◆ **ASSIGNMENT**
What you return should be the lines from the one with "G*u*i ace sneaker" through the one with "Ziepes,roku darbs ar" in the data below, reproduced exactly with both ends, and no pictures at all.

----- RECORDED INFORMATION

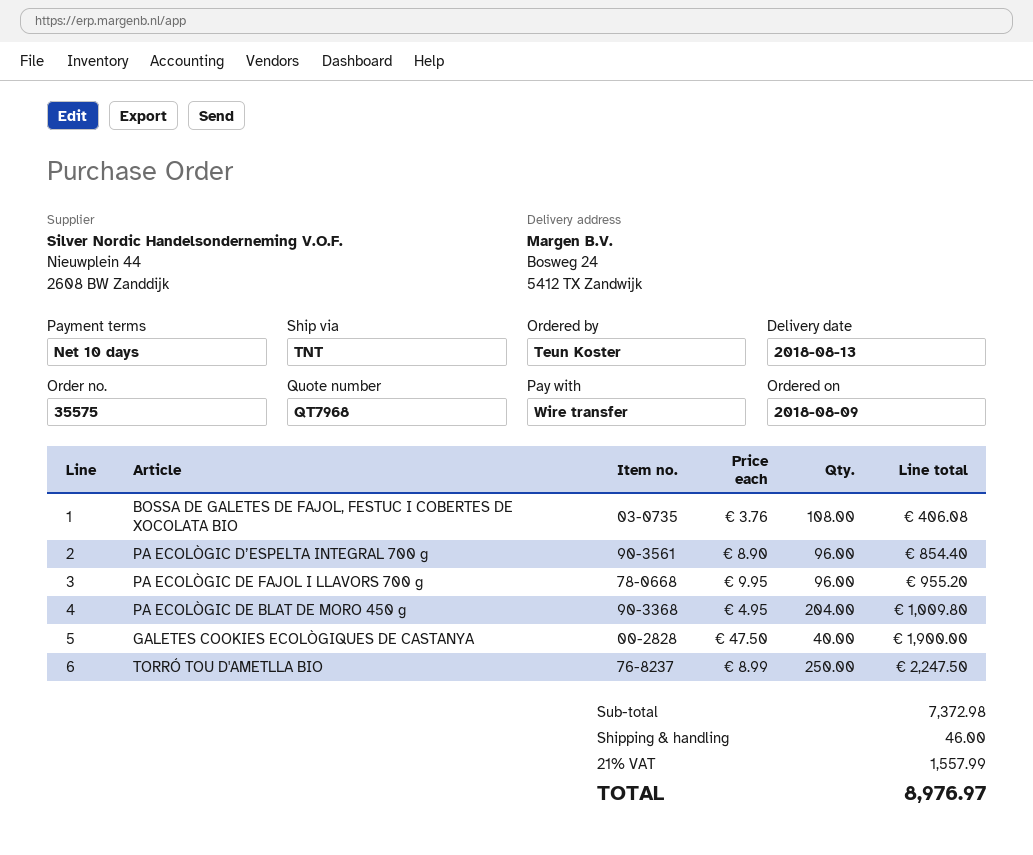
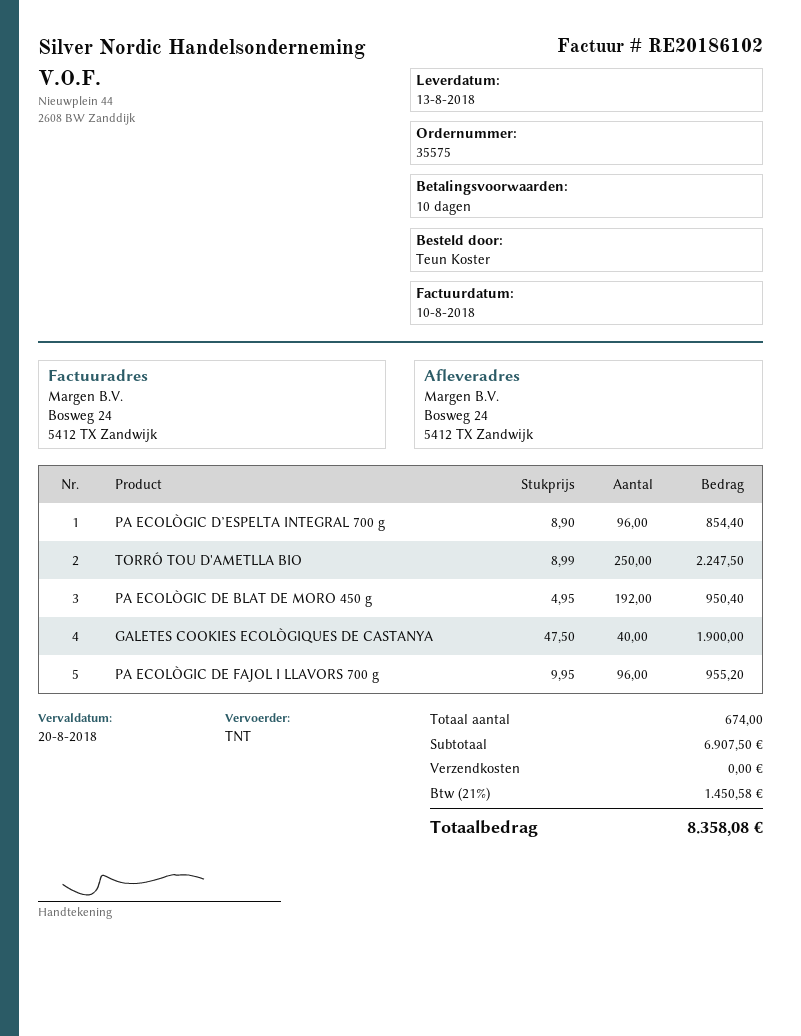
BOSSA DE GALETES DE FAJOL, FESTUC I COBERTES DE XOCOLATA BIO: 108 x 3.76 = 406.08 -> none
PA ECOLÒGIC DE BLAT DE MORO 450 g: 204 x 4.95 = 1009.80 -> 192 x 4.95 = 950.40
subtotal: 7372.98 -> 6907.50
shipping: 46.00 -> 0.00
tax: 21% = 1557.99 -> 21% = 1450.58
total: 8976.97 -> 8358.08

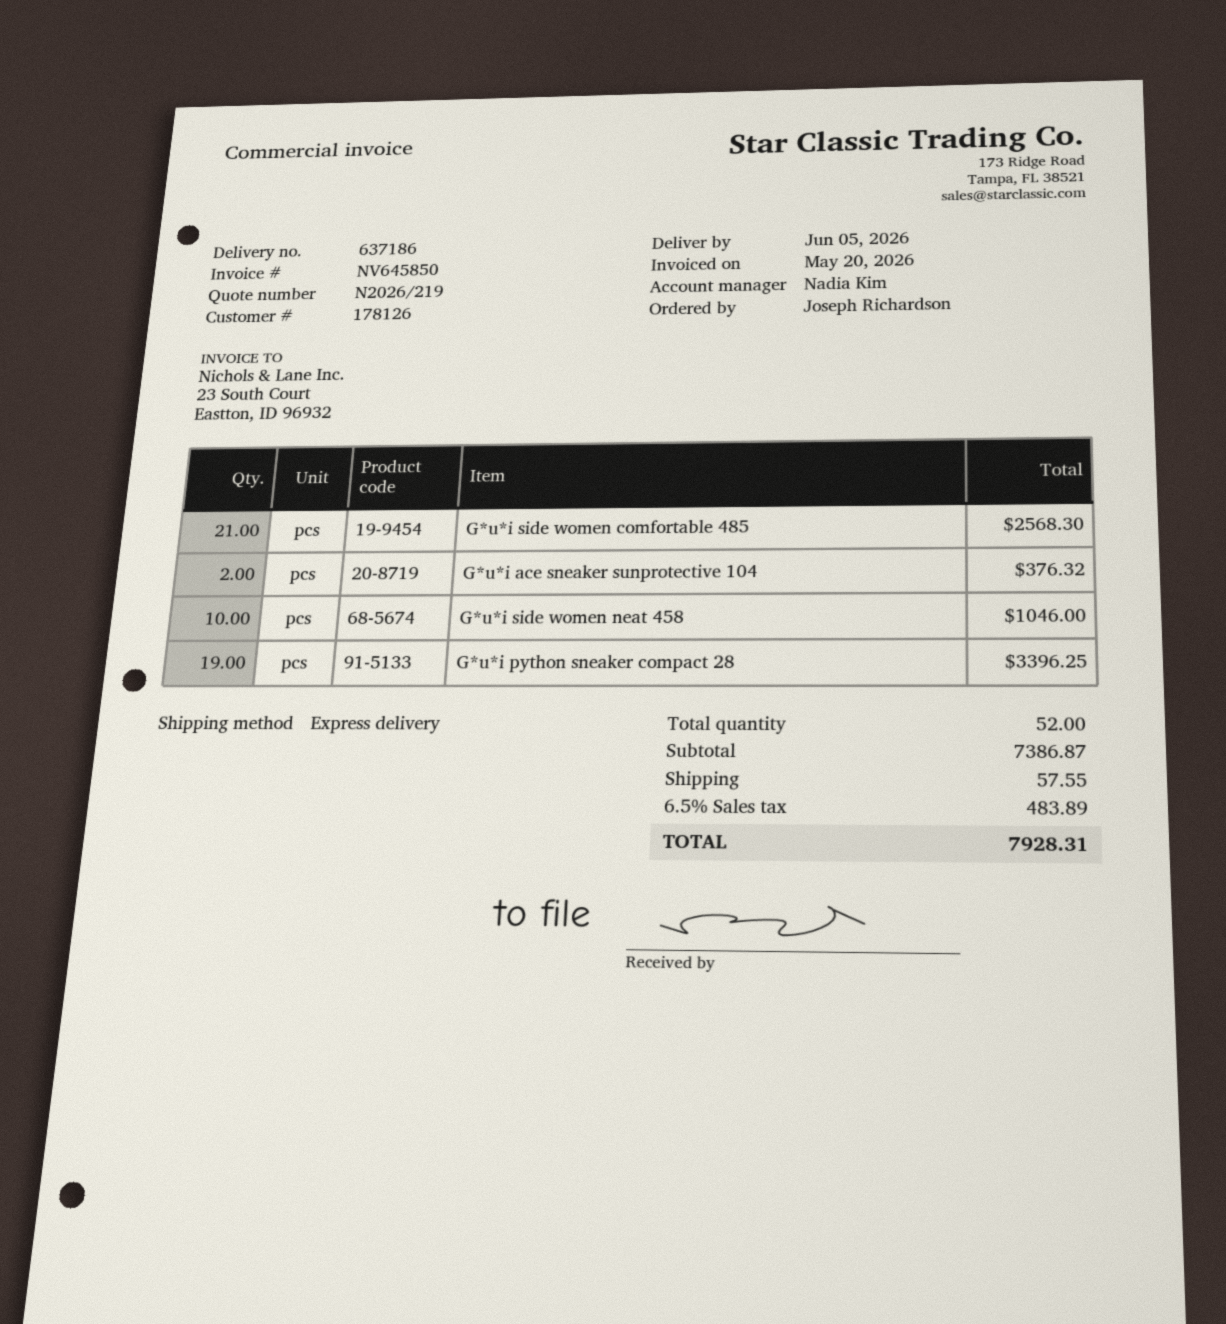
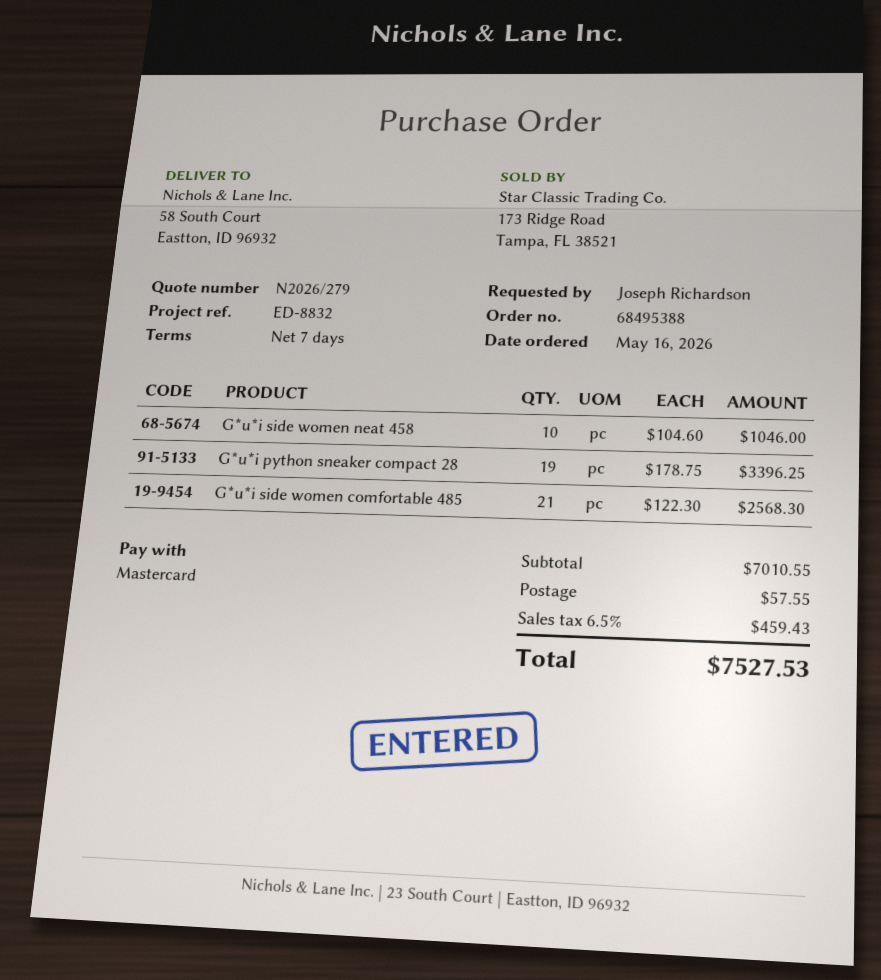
quote number: N2026/219 -> N2026/279
G*u*i ace sneaker sunprotective 104: 2 for 376.32 -> none
subtotal: 7386.87 -> 7010.55
tax: 6.5% = 483.89 -> 6.5% = 459.43
total: 7928.31 -> 7527.53

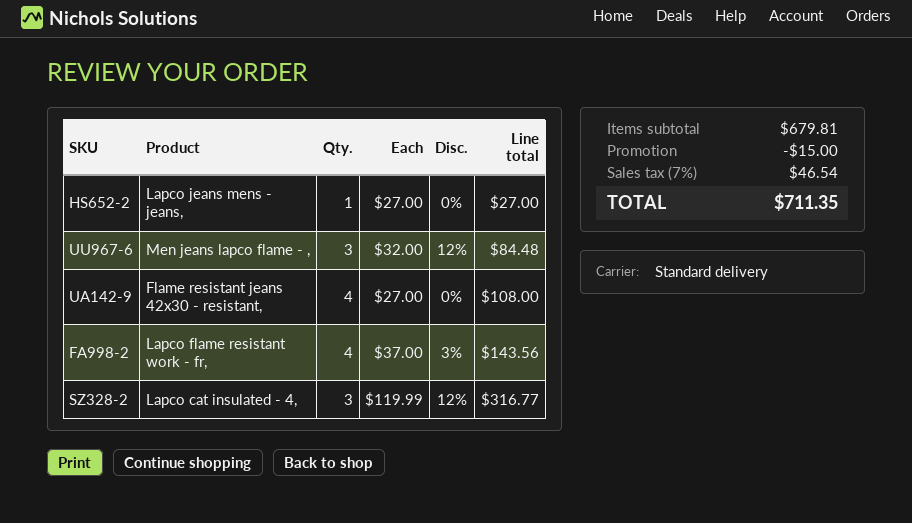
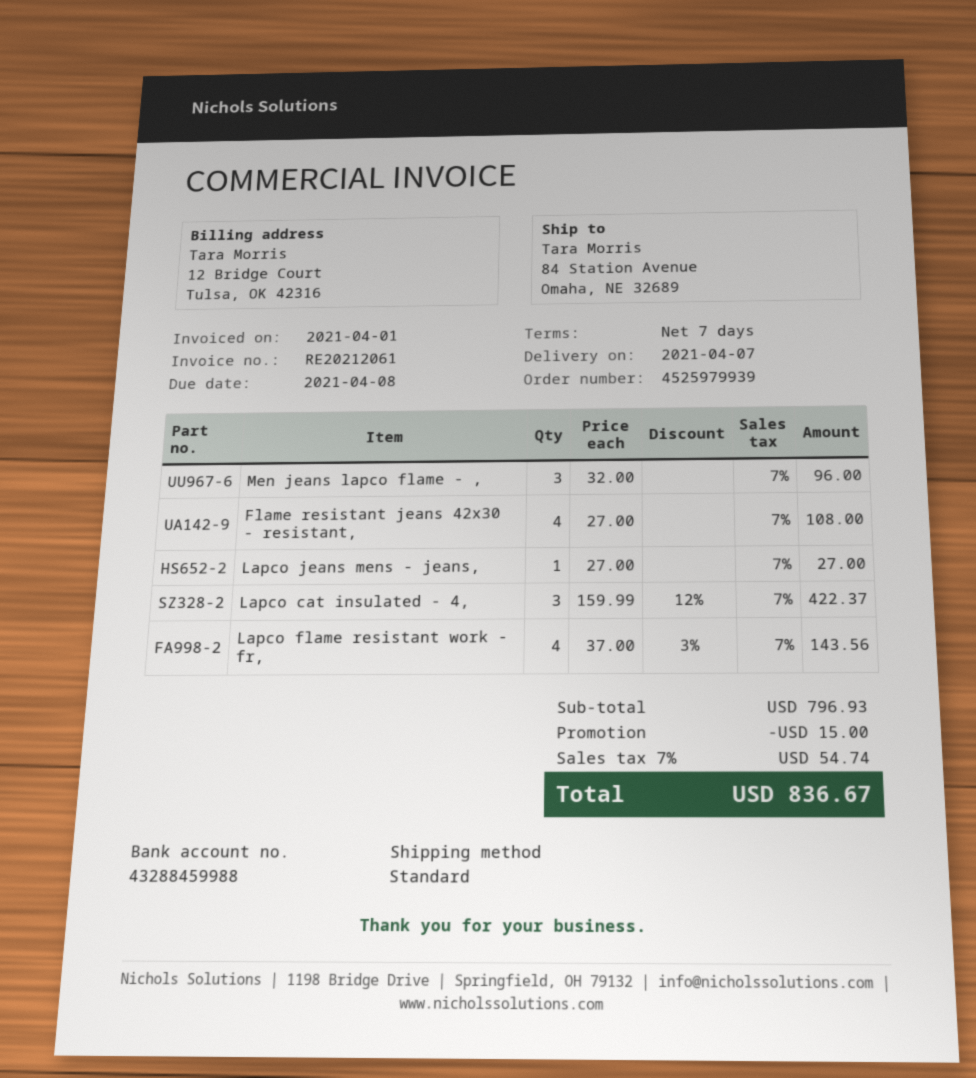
Men jeans lapco flame - ,: 3 x 32.00 - 12% = 84.48 -> 3 x 32.00 = 96.00
Lapco cat insulated - 4,: 3 x 119.99 - 12% = 316.77 -> 3 x 159.99 - 12% = 422.37
subtotal: 679.81 -> 796.93
tax: 7% = 46.54 -> 7% = 54.74
total: 711.35 -> 836.67

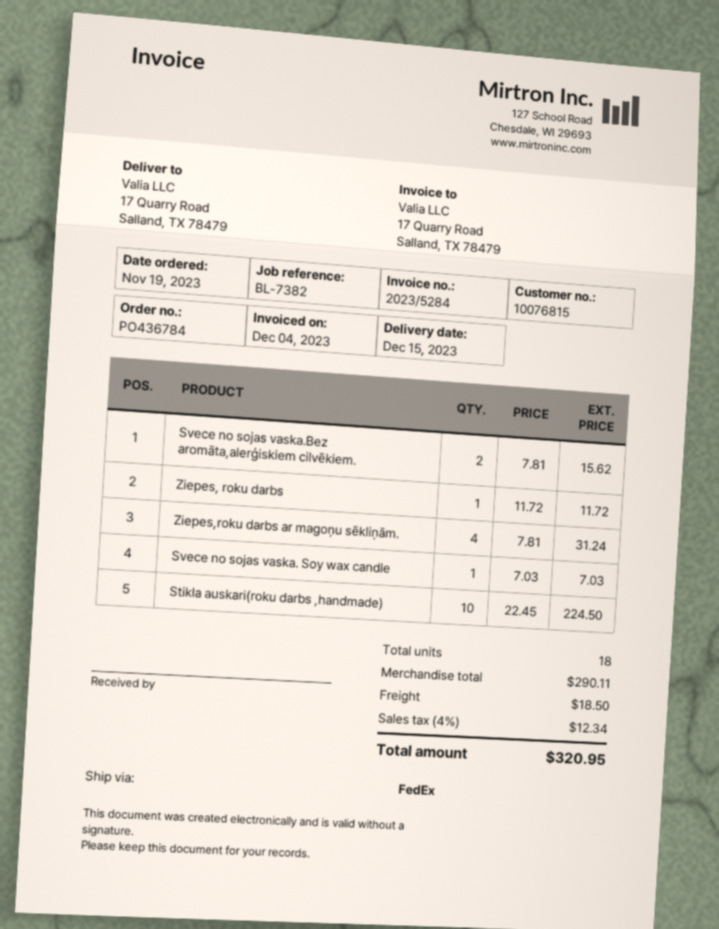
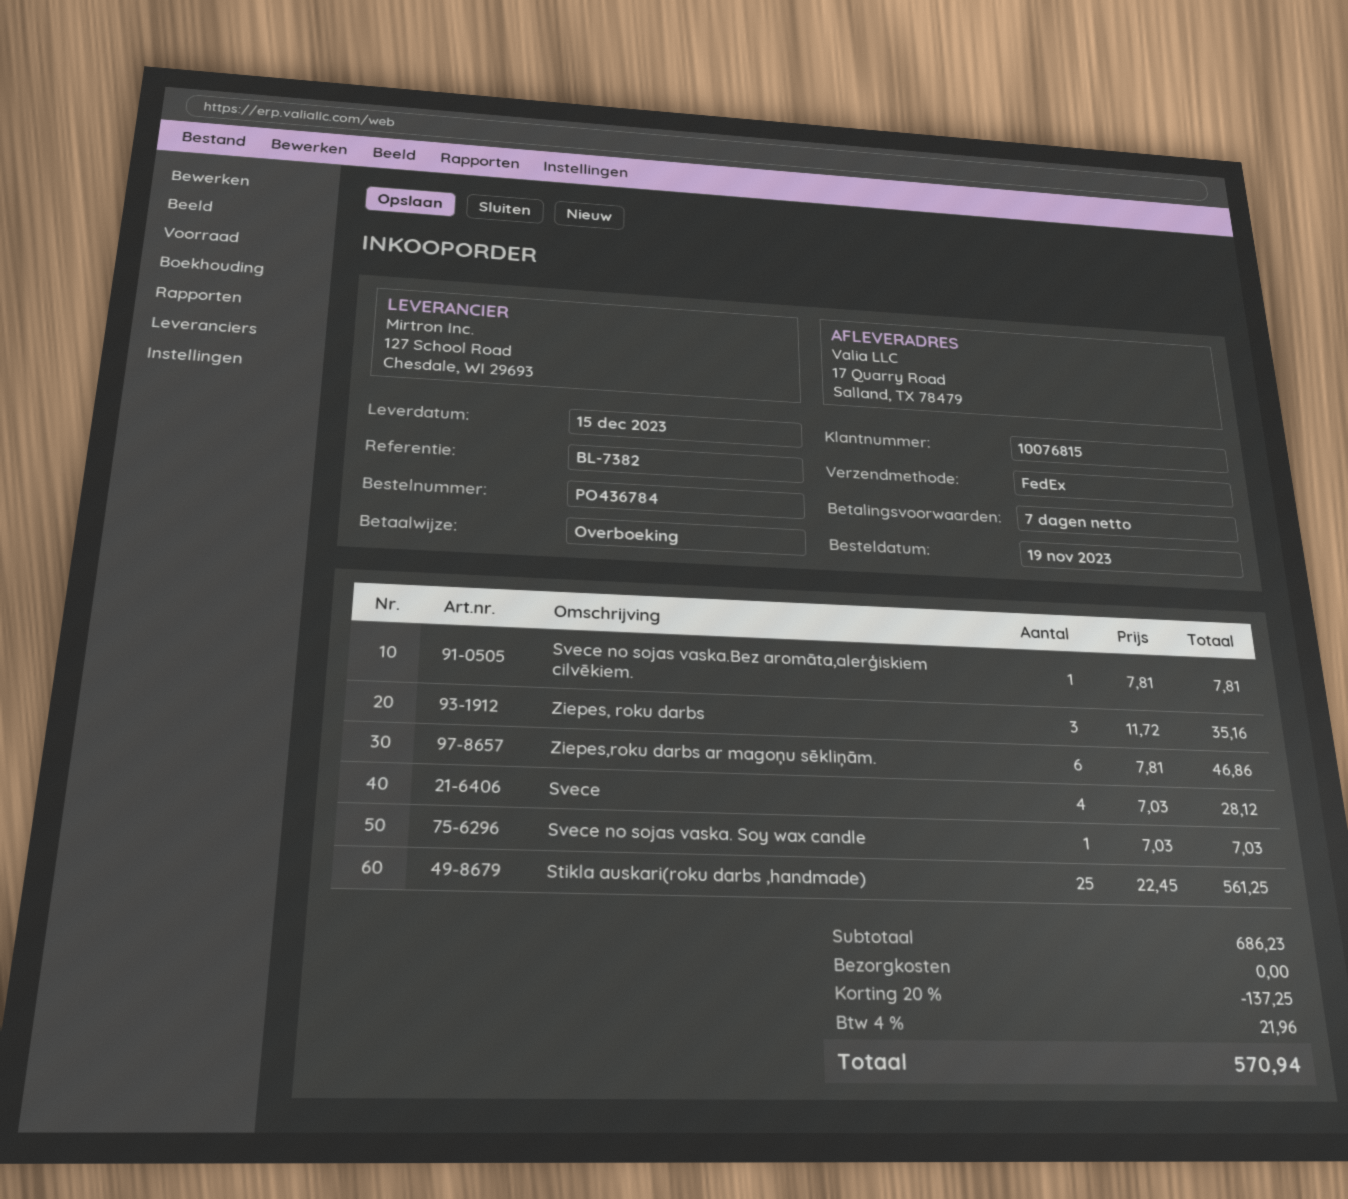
Svece no sojas vaska.Bez aromāta,alerģiskiem cilvēkiem.: 2 x 7.81 = 15.62 -> 1 x 7.81 = 7.81
Ziepes, roku darbs: 1 x 11.72 = 11.72 -> 3 x 11.72 = 35.16
Ziepes,roku darbs ar magoņu sēkliņām.: 4 x 7.81 = 31.24 -> 6 x 7.81 = 46.86
Stikla auskari(roku darbs ,handmade): 10 x 22.45 = 224.50 -> 25 x 22.45 = 561.25
Svece: none -> 4 x 7.03 = 28.12
subtotal: 290.11 -> 686.23
discount: none -> 20% = 137.25
shipping: 18.50 -> 0.00
tax: 4% = 12.34 -> 4% = 21.96
total: 320.95 -> 570.94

----------

◆ **FINAL ANSWER**
G*u*i ace sneaker sunprotective 104: 2 for 376.32 -> none
subtotal: 7386.87 -> 7010.55
tax: 6.5% = 483.89 -> 6.5% = 459.43
total: 7928.31 -> 7527.53

Men jeans lapco flame - ,: 3 x 32.00 - 12% = 84.48 -> 3 x 32.00 = 96.00
Lapco cat insulated - 4,: 3 x 119.99 - 12% = 316.77 -> 3 x 159.99 - 12% = 422.37
subtotal: 679.81 -> 796.93
tax: 7% = 46.54 -> 7% = 54.74
total: 711.35 -> 836.67

Svece no sojas vaska.Bez aromāta,alerģiskiem cilvēkiem.: 2 x 7.81 = 15.62 -> 1 x 7.81 = 7.81
Ziepes, roku darbs: 1 x 11.72 = 11.72 -> 3 x 11.72 = 35.16
Ziepes,roku darbs ar magoņu sēkliņām.: 4 x 7.81 = 31.24 -> 6 x 7.81 = 46.86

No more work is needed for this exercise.